== Data for the task ==
☆ ☆ ☆ ☆

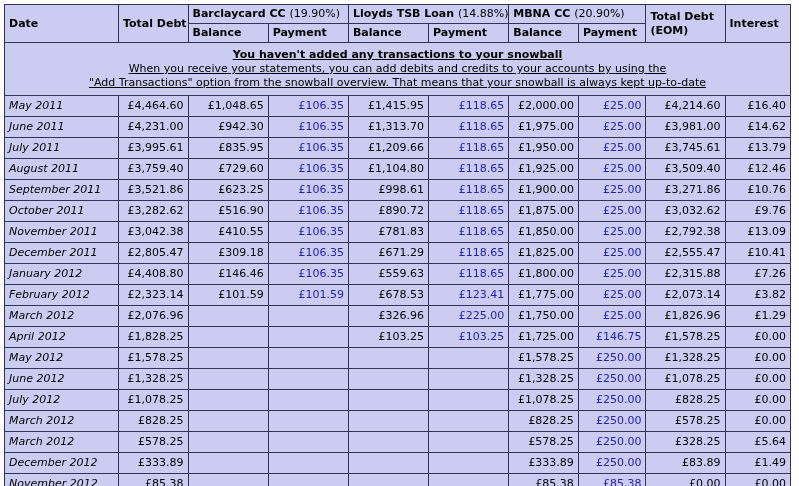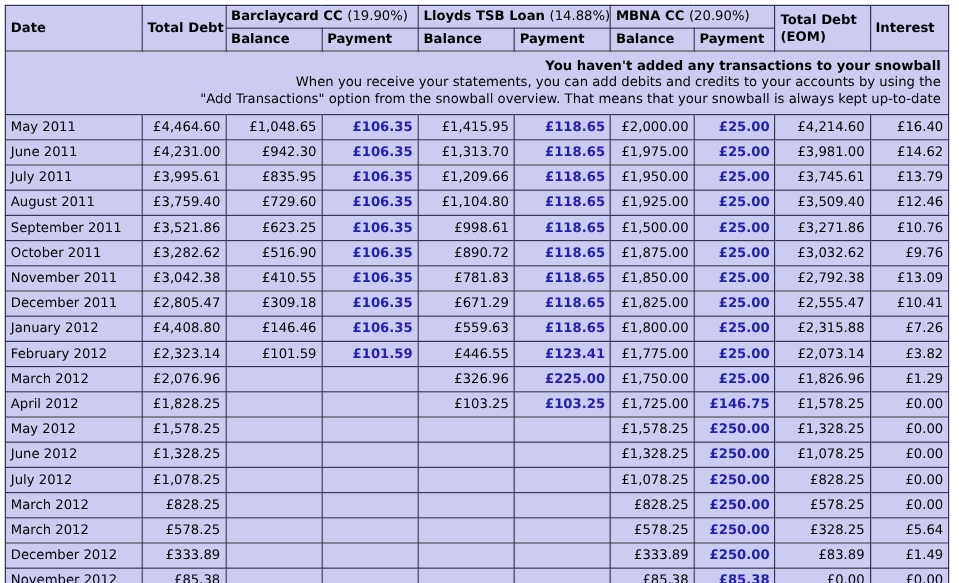--- a/index.html
+++ b/index.html
@@ -51,9 +51,10 @@
   }
   tr.notice td {
     background: #ccccf2;
-    text-align: right;
+    text-align: center;
     padding: 4px 6px 5px 6px;
     white-space: normal;
+    text-decoration: underline;
   }
   .notice-title {
     font-weight: bold;

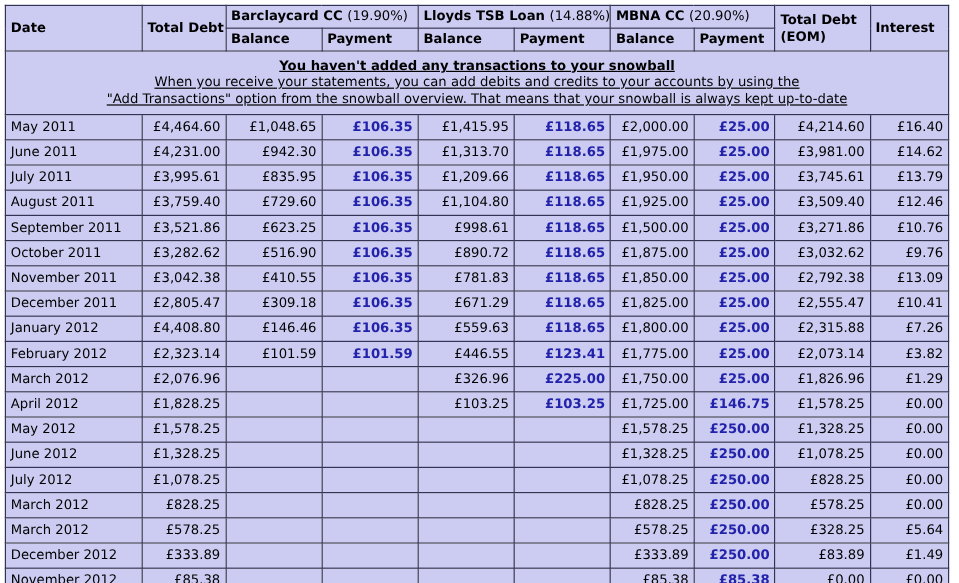--- a/index.html
+++ b/index.html
@@ -73,6 +73,7 @@
   }
   tbody.rows td.date {
     text-align: left;
+    font-style: italic;
   }
   td.pay {
     font-weight: bold;

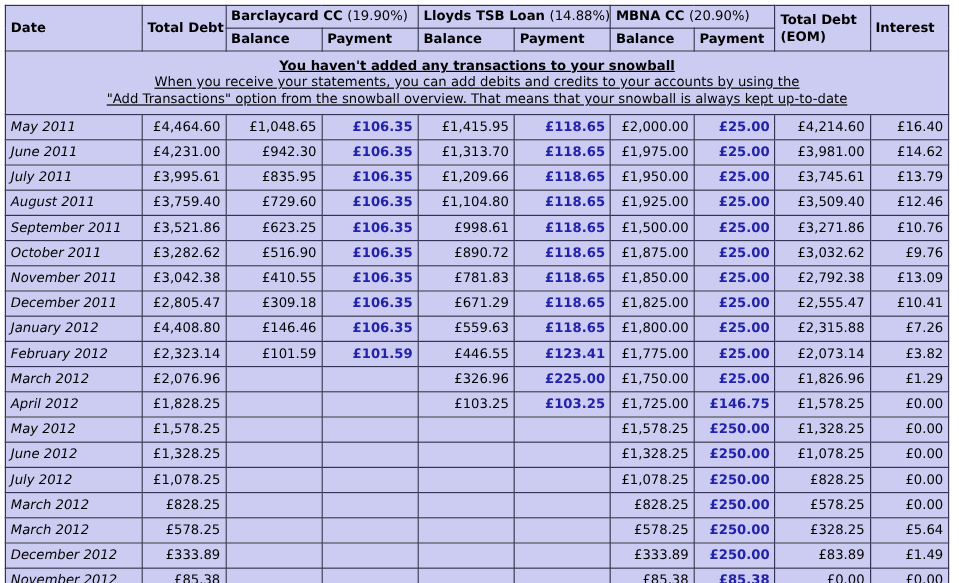--- a/index.html
+++ b/index.html
@@ -76,7 +76,7 @@
     font-style: italic;
   }
   td.pay {
-    font-weight: bold;
+    font-weight: normal;
     color: #2222aa;
   }
   td.dotted-left {

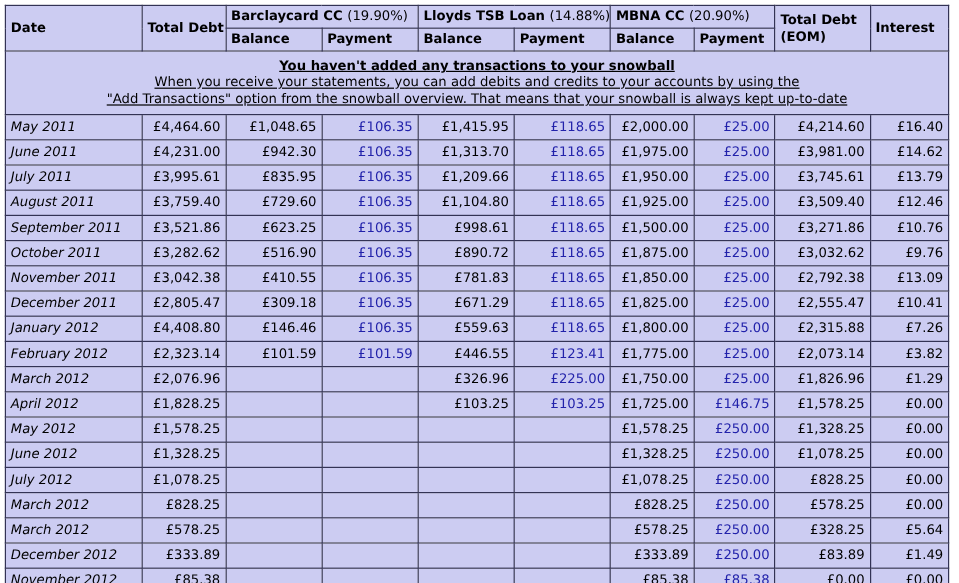--- a/index.html
+++ b/index.html
@@ -195,7 +195,7 @@
           <td class="pay dotted-left">£106.35</td>
           <td>£998.61</td>
           <td class="pay dotted-left">£118.65</td>
-          <td>£1,500.00</td>
+          <td>£1,900.00</td>
           <td class="pay dotted-left">£25.00</td>
           <td>£3,271.86</td>
           <td>£10.76</td>

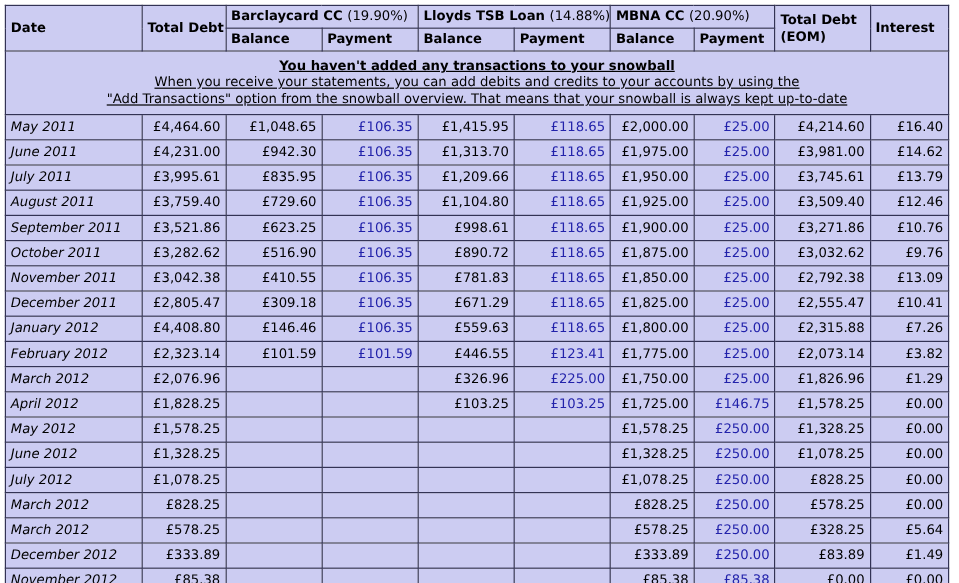--- a/index.html
+++ b/index.html
@@ -253,7 +253,7 @@
           <td>£2,323.14</td>
           <td>£101.59</td>
           <td class="pay dotted-left">£101.59</td>
-          <td>£446.55</td>
+          <td>£678.53</td>
           <td class="pay dotted-left">£123.41</td>
           <td>£1,775.00</td>
           <td class="pay dotted-left">£25.00</td>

☆ ☆ ☆ ☆

== What is being asked ==
Copy the listing above word for word. Do not include the pictures.

== The completed task ==
--- a/index.html
+++ b/index.html
@@ -51,9 +51,10 @@
   }
   tr.notice td {
     background: #ccccf2;
-    text-align: right;
+    text-align: center;
     padding: 4px 6px 5px 6px;
     white-space: normal;
+    text-decoration: underline;
   }
   .notice-title {
     font-weight: bold;

--- a/index.html
+++ b/index.html
@@ -73,6 +73,7 @@
   }
   tbody.rows td.date {
     text-align: left;
+    font-style: italic;
   }
   td.pay {
     font-weight: bold;

--- a/index.html
+++ b/index.html
@@ -76,7 +76,7 @@
     font-style: italic;
   }
   td.pay {
-    font-weight: bold;
+    font-weight: normal;
     color: #2222aa;
   }
   td.dotted-left {

--- a/index.html
+++ b/index.html
@@ -195,7 +195,7 @@
           <td class="pay dotted-left">£106.35</td>
           <td>£998.61</td>
           <td class="pay dotted-left">£118.65</td>
-          <td>£1,500.00</td>
+          <td>£1,900.00</td>
           <td class="pay dotted-left">£25.00</td>
           <td>£3,271.86</td>
           <td>£10.76</td>

--- a/index.html
+++ b/index.html
@@ -253,7 +253,7 @@
           <td>£2,323.14</td>
           <td>£101.59</td>
           <td class="pay dotted-left">£101.59</td>
-          <td>£446.55</td>
+          <td>£678.53</td>
           <td class="pay dotted-left">£123.41</td>
           <td>£1,775.00</td>
           <td class="pay dotted-left">£25.00</td>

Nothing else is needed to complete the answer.